START Material provided

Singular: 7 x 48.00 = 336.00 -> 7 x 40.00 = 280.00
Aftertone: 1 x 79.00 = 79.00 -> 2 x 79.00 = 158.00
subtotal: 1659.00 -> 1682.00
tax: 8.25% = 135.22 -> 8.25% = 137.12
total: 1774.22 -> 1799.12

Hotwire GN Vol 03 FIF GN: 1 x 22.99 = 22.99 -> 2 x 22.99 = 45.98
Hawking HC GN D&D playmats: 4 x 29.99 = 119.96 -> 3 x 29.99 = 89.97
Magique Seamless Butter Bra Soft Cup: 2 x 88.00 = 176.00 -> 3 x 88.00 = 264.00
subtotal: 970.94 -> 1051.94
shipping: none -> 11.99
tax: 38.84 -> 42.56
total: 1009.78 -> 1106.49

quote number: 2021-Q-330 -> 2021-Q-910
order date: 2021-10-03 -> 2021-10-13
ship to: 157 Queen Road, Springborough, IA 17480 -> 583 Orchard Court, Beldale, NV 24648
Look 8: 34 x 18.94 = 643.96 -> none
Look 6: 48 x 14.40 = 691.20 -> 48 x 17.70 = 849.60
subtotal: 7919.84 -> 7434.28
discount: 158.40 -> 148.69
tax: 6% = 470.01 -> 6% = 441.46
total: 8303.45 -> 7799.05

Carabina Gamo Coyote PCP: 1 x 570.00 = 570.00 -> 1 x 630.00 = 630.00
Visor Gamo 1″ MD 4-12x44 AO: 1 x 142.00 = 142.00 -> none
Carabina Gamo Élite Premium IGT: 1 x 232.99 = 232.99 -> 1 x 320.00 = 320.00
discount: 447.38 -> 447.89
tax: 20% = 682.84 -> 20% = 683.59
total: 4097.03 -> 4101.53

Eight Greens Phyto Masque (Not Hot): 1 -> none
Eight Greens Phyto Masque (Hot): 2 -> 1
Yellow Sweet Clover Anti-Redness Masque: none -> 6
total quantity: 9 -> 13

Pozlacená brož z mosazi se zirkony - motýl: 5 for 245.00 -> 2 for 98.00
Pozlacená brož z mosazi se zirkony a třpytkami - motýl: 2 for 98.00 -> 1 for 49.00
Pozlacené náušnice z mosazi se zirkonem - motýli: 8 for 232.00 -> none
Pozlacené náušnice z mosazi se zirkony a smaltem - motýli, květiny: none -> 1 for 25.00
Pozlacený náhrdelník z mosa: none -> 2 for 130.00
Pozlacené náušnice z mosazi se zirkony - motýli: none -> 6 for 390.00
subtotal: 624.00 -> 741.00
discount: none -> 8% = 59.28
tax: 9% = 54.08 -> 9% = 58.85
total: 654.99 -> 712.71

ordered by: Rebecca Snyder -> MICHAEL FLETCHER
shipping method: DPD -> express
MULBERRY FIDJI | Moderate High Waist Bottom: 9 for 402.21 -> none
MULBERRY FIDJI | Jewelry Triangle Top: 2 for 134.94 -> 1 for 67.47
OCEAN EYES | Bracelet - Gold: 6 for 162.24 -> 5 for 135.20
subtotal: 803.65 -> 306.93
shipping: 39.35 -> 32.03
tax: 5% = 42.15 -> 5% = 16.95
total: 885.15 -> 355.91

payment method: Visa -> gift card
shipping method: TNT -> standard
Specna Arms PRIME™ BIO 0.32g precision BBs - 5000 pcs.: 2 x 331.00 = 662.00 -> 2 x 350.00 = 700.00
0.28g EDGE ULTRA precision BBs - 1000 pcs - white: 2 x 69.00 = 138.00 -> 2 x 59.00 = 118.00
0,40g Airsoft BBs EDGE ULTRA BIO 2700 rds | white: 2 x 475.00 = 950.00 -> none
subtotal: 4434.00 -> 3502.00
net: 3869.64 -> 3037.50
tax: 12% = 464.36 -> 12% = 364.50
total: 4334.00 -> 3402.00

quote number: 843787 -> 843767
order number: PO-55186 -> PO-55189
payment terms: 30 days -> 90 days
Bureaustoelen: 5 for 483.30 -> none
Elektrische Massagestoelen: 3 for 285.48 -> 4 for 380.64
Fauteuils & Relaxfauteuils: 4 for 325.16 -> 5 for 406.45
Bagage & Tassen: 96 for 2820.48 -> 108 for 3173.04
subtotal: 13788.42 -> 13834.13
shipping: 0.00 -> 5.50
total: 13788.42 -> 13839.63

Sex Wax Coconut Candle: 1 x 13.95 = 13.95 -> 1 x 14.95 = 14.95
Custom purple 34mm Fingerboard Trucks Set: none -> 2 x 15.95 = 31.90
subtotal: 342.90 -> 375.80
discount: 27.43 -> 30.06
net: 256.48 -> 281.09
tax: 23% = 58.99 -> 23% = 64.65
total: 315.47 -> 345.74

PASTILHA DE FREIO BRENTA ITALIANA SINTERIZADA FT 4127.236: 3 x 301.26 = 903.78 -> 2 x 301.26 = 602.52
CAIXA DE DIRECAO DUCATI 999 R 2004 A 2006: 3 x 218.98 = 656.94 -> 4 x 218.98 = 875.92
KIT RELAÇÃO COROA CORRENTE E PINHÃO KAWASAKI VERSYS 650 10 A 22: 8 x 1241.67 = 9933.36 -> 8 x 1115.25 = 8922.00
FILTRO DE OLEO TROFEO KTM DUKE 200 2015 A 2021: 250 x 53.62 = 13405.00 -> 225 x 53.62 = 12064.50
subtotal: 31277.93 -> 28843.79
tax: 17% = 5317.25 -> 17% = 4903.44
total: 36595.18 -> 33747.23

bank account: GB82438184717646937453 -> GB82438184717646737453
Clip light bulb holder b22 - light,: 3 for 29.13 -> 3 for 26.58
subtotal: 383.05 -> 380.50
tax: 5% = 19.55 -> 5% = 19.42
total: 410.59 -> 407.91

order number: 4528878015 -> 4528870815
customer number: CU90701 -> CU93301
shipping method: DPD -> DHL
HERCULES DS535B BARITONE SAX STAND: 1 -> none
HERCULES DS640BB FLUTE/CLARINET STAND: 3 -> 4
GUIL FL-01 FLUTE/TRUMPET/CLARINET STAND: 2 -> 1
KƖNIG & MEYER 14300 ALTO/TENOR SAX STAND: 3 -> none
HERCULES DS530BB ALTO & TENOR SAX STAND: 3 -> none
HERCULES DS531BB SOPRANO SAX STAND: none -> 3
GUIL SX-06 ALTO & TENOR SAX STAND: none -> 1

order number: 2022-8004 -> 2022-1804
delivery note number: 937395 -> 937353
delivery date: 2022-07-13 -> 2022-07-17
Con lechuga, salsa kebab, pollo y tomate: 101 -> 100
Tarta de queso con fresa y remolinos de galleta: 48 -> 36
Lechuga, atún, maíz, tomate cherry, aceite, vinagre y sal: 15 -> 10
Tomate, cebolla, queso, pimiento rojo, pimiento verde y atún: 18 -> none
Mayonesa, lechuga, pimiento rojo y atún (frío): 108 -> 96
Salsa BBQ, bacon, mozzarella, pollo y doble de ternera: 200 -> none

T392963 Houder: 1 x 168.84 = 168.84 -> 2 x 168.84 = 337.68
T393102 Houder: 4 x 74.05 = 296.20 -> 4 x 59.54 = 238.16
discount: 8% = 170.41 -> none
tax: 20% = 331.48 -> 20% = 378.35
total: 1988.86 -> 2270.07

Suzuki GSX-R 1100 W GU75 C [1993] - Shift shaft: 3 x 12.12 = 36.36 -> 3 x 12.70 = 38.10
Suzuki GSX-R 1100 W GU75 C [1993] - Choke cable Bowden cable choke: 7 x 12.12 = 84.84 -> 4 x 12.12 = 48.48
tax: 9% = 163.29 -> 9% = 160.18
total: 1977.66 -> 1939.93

END Material provided

• Problem to solve: Once you reach the line with "delivery note number: 937395 -> 937353" in the data above, copy it and every line after it exactly, up to and including the line with "Suzuki GSX-R 1100 W GU75 C [1993] - Shift".

• Result of the exercise:
delivery note number: 937395 -> 937353
delivery date: 2022-07-13 -> 2022-07-17
Con lechuga, salsa kebab, pollo y tomate: 101 -> 100
Tarta de queso con fresa y remolinos de galleta: 48 -> 36
Lechuga, atún, maíz, tomate cherry, aceite, vinagre y sal: 15 -> 10
Tomate, cebolla, queso, pimiento rojo, pimiento verde y atún: 18 -> none
Mayonesa, lechuga, pimiento rojo y atún (frío): 108 -> 96
Salsa BBQ, bacon, mozzarella, pollo y doble de ternera: 200 -> none

T392963 Houder: 1 x 168.84 = 168.84 -> 2 x 168.84 = 337.68
T393102 Houder: 4 x 74.05 = 296.20 -> 4 x 59.54 = 238.16
discount: 8% = 170.41 -> none
tax: 20% = 331.48 -> 20% = 378.35
total: 1988.86 -> 2270.07

Suzuki GSX-R 1100 W GU75 C [1993] - Shift shaft: 3 x 12.12 = 36.36 -> 3 x 12.70 = 38.10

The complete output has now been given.